Premio Sakharov a due sopravvissute yazide contro il genocidio Isis
I miliziani dello Stato islamico rapirono Nadia Murad dalla sua casa nel villaggio di Kocho, vicino al monte Sinjar, in Iraq. La portarono a Mosul, la capitale del Califfato, dove la torturarono e stuprarono. Quando finalmente riuscì a fuggire, aveva perso sei fratelli e sua madre, tutti uccisi dalla ferocia degli islamisti. Anche Lamiya Aji Bashar era del villaggio di Kocho. Quando i miliziani dello Stato islamico la catturarono, aveva solo sedici anni. Tentò di scappare infinite volte, ma rimase in prigionia per oltre 20 mesi prima di riuscire a fuggire. Nadia Murad e Lamiya Aji Bashar sono due sopravvissute del genocidio degli yazidi, minoranza religiosa che, a partire dal 2014, è stata oggetto di stermini di massa da parte dello Stato islamico.

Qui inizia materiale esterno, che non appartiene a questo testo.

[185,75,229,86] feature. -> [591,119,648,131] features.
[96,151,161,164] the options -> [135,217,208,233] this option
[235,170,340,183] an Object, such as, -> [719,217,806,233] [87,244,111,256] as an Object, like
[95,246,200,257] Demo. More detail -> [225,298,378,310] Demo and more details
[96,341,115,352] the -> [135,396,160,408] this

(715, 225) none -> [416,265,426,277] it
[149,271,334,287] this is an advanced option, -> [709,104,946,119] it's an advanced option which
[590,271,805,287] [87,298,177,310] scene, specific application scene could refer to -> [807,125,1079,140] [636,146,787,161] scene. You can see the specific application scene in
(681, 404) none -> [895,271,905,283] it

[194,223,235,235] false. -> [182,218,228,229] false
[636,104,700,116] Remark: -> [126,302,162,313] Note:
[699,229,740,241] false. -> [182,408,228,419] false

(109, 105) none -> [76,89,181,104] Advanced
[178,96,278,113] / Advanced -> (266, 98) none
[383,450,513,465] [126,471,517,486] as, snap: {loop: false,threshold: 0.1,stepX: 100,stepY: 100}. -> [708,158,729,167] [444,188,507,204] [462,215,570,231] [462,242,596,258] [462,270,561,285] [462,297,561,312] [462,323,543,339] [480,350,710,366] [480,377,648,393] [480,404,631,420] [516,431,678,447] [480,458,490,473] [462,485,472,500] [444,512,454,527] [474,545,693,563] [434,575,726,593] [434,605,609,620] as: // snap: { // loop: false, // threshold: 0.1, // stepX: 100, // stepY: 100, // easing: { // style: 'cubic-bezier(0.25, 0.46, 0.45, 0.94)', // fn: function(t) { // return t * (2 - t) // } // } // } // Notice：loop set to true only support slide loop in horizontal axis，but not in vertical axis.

A Sinjar, luogo d’origine della comunità yazida, gli islamisti hanno lasciato dietro di sé spaventose fosse comuni con migliaia di cadaveri di uomini, vecchi e bambini. Le donne, come Nadia e Lamiya, erano invece prese come trofeo di guerra. Giovedì le due sopravvissute yazide, che dopo la loro liberazione hanno raccontato la condizione orribile della comunità yazida in medio oriente, sono state insignite dall’Europarlamento con il premio Sakharov, la massima onorificenza europea per i difensori della libertà d’espressione. L’Ue non è riuscita a rimanere esente da polemiche, visto che tra i candidati al premio c’era Mustafa Dzhemilev, rappresentante dei tartari nella Crimea occupata: un premio a lui avrebbe indispettito la Russia. Ma la scelta delle donne yazide mette tutti d’accordo: è una testimonianza forte e necessaria contro gli orrori dello Stato islamico.